On Mon, Sep 12, 2011 at 03:59:05PM +0200, David Jander wrote:
Mark Brown broonie@opensource.wolfsonmicro.com wrote:
Note the "dynamic" bit - the configuration changes at runtime. Describing the hardware for something like a modern smartphone isn't particularly useful due to the flexibility, there are too many different ways of configuring the system and we need code to acutally take those decision.
Ok, but you could still describe the hardwired part of it (Audio muxes, codecs, busses and physical interfaces). Isn't that what OF is all about? In our case, its just a simple AC97 codec connected to a simple AC97 bus. Sounds like total overkill having to write a "fabric driver" for this.... while there are already quite a few that are all 99% the same!
I'm not sure I understand what you are talking about.
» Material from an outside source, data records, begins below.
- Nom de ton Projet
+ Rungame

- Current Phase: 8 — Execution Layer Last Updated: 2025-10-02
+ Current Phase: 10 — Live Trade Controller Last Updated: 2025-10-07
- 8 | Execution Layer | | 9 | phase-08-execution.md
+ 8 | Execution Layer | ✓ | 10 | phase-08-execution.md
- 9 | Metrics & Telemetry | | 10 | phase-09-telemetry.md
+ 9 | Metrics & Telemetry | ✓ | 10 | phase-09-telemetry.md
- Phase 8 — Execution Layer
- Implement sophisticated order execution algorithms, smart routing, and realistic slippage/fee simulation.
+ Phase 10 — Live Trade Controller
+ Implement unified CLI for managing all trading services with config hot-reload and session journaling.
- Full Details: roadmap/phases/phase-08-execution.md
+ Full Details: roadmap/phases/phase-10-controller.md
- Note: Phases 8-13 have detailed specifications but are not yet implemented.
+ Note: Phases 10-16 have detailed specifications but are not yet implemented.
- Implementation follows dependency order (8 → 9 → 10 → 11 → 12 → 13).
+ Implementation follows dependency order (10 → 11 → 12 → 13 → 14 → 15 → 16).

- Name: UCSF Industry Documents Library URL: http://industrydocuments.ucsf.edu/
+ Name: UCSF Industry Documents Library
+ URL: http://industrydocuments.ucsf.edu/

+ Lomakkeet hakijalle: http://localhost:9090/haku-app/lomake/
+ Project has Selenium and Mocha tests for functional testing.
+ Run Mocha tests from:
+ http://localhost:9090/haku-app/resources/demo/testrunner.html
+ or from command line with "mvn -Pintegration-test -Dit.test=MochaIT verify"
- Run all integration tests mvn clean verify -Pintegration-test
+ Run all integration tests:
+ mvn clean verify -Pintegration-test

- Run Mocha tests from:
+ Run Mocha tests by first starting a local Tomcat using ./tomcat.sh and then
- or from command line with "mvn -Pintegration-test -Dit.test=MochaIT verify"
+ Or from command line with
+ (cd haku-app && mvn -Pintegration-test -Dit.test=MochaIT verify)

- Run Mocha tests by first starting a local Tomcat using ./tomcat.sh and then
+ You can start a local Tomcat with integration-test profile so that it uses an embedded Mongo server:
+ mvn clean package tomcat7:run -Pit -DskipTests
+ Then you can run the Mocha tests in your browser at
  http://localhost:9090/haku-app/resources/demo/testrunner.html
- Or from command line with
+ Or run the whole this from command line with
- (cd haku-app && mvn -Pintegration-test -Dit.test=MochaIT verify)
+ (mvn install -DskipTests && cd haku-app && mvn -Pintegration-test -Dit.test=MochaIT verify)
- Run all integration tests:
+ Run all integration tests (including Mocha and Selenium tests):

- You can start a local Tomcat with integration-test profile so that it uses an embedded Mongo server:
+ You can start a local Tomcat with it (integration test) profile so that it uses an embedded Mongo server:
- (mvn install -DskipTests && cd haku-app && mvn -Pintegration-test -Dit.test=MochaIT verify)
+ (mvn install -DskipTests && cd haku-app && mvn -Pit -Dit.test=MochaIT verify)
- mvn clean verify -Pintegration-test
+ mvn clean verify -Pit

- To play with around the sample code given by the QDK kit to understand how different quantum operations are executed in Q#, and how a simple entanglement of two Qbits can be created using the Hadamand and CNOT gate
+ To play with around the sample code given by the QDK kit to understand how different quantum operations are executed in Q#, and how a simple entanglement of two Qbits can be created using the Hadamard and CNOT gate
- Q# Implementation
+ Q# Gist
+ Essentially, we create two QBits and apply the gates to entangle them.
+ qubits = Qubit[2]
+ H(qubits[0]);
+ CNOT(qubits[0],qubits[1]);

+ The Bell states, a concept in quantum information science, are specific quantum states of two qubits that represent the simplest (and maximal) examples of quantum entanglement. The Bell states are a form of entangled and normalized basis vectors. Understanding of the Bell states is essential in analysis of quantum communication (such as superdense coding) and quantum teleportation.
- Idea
As I've already said at least once having a *machine* driver which covers multiple machines is absolutely OK. We already have several such drivers in kernel.
*Please* look at the existing code and read what I'm saying, and ideally also read the prior discussions on this topic. Please also try to avoid inventing your own techncial terms. It's enormously repetitive and not terribly useful to have to go through all this stuff from square one every single time someone looks at this stuff.
The plan is to push the device trees out of the kernel into a separate repository.
Good idea.... but where should such a repository be hosted?
Still an open issue.
Seems like its hard to find a vendor- and OS-neutral entity to host this? OpenBIOS maybe?
More a problem of deciding which of the many available options to choose.